WORK TO BE COMPLETED. Return each record shown below exactly, with none omitted.

INPUT DATA.

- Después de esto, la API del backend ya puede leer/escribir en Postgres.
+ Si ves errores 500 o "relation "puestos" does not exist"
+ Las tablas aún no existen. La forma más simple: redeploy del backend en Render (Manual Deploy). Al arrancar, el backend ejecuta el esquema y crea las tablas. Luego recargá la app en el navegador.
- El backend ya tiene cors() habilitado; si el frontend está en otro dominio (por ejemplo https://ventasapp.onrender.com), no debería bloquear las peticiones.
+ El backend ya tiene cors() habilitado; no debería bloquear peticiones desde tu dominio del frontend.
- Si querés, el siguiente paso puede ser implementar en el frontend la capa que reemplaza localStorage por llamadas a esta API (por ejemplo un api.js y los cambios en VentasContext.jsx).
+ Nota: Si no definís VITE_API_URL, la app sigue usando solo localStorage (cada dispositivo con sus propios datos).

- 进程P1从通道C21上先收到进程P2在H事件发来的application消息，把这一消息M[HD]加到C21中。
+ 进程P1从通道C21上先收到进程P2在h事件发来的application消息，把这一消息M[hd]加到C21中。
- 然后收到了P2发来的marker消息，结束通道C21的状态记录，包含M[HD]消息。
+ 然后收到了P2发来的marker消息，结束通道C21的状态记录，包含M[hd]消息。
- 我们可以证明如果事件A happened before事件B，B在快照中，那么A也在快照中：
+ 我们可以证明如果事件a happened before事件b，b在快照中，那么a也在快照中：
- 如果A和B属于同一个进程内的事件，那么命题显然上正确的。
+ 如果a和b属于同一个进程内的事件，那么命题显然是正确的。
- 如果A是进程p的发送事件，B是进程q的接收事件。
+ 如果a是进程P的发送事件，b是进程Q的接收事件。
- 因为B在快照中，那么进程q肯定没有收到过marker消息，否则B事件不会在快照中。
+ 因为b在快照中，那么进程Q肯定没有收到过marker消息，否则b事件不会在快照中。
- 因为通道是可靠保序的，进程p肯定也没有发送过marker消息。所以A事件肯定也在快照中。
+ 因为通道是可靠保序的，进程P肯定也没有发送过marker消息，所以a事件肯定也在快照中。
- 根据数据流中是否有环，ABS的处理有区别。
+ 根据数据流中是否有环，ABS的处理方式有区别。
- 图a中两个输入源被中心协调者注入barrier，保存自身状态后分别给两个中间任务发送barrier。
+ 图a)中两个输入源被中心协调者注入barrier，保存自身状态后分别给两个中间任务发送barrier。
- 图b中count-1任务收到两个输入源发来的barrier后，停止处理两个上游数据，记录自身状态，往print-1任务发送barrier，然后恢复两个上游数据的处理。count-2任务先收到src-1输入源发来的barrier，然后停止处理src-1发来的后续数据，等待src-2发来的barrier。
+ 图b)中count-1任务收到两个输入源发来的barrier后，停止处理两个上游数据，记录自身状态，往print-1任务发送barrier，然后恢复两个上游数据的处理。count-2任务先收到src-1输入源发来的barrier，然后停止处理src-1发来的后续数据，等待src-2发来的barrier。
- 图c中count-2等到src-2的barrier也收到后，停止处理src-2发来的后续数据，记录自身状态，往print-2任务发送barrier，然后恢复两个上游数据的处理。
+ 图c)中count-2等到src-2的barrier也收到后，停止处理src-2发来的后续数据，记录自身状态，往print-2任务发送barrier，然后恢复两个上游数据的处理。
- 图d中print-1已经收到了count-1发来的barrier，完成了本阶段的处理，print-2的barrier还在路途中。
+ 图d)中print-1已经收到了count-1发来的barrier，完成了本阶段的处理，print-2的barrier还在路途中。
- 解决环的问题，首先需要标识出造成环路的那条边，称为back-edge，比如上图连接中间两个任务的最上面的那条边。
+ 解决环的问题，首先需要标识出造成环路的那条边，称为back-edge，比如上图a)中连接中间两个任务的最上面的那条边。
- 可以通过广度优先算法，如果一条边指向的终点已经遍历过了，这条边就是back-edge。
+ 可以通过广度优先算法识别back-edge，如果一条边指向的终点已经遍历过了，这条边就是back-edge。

ANSWER TO THE EXERCISE.
- Después de esto, la API del backend ya puede leer/escribir en Postgres.
+ Si ves errores 500 o "relation "puestos" does not exist"
+ Las tablas aún no existen. La forma más simple: redeploy del backend en Render (Manual Deploy). Al arrancar, el backend ejecuta el esquema y crea las tablas. Luego recargá la app en el navegador.
- El backend ya tiene cors() habilitado; si el frontend está en otro dominio (por ejemplo https://ventasapp.onrender.com), no debería bloquear las peticiones.
+ El backend ya tiene cors() habilitado; no debería bloquear peticiones desde tu dominio del frontend.
- Si querés, el siguiente paso puede ser implementar en el frontend la capa que reemplaza localStorage por llamadas a esta API (por ejemplo un api.js y los cambios en VentasContext.jsx).
+ Nota: Si no definís VITE_API_URL, la app sigue usando solo localStorage (cada dispositivo con sus propios datos).

- 进程P1从通道C21上先收到进程P2在H事件发来的application消息，把这一消息M[HD]加到C21中。
+ 进程P1从通道C21上先收到进程P2在h事件发来的application消息，把这一消息M[hd]加到C21中。
- 然后收到了P2发来的marker消息，结束通道C21的状态记录，包含M[HD]消息。
+ 然后收到了P2发来的marker消息，结束通道C21的状态记录，包含M[hd]消息。
- 我们可以证明如果事件A happened before事件B，B在快照中，那么A也在快照中：
+ 我们可以证明如果事件a happened before事件b，b在快照中，那么a也在快照中：
- 如果A和B属于同一个进程内的事件，那么命题显然上正确的。
+ 如果a和b属于同一个进程内的事件，那么命题显然是正确的。
- 如果A是进程p的发送事件，B是进程q的接收事件。
+ 如果a是进程P的发送事件，b是进程Q的接收事件。
- 因为B在快照中，那么进程q肯定没有收到过marker消息，否则B事件不会在快照中。
+ 因为b在快照中，那么进程Q肯定没有收到过marker消息，否则b事件不会在快照中。
- 因为通道是可靠保序的，进程p肯定也没有发送过marker消息。所以A事件肯定也在快照中。
+ 因为通道是可靠保序的，进程P肯定也没有发送过marker消息，所以a事件肯定也在快照中。
- 根据数据流中是否有环，ABS的处理有区别。
+ 根据数据流中是否有环，ABS的处理方式有区别。
- 图a中两个输入源被中心协调者注入barrier，保存自身状态后分别给两个中间任务发送barrier。
+ 图a)中两个输入源被中心协调者注入barrier，保存自身状态后分别给两个中间任务发送barrier。
- 图b中count-1任务收到两个输入源发来的barrier后，停止处理两个上游数据，记录自身状态，往print-1任务发送barrier，然后恢复两个上游数据的处理。count-2任务先收到src-1输入源发来的barrier，然后停止处理src-1发来的后续数据，等待src-2发来的barrier。
+ 图b)中count-1任务收到两个输入源发来的barrier后，停止处理两个上游数据，记录自身状态，往print-1任务发送barrier，然后恢复两个上游数据的处理。count-2任务先收到src-1输入源发来的barrier，然后停止处理src-1发来的后续数据，等待src-2发来的barrier。
- 图c中count-2等到src-2的barrier也收到后，停止处理src-2发来的后续数据，记录自身状态，往print-2任务发送barrier，然后恢复两个上游数据的处理。
+ 图c)中count-2等到src-2的barrier也收到后，停止处理src-2发来的后续数据，记录自身状态，往print-2任务发送barrier，然后恢复两个上游数据的处理。
- 图d中print-1已经收到了count-1发来的barrier，完成了本阶段的处理，print-2的barrier还在路途中。
+ 图d)中print-1已经收到了count-1发来的barrier，完成了本阶段的处理，print-2的barrier还在路途中。
- 解决环的问题，首先需要标识出造成环路的那条边，称为back-edge，比如上图连接中间两个任务的最上面的那条边。
+ 解决环的问题，首先需要标识出造成环路的那条边，称为back-edge，比如上图a)中连接中间两个任务的最上面的那条边。
- 可以通过广度优先算法，如果一条边指向的终点已经遍历过了，这条边就是back-edge。
+ 可以通过广度优先算法识别back-edge，如果一条边指向的终点已经遍历过了，这条边就是back-edge。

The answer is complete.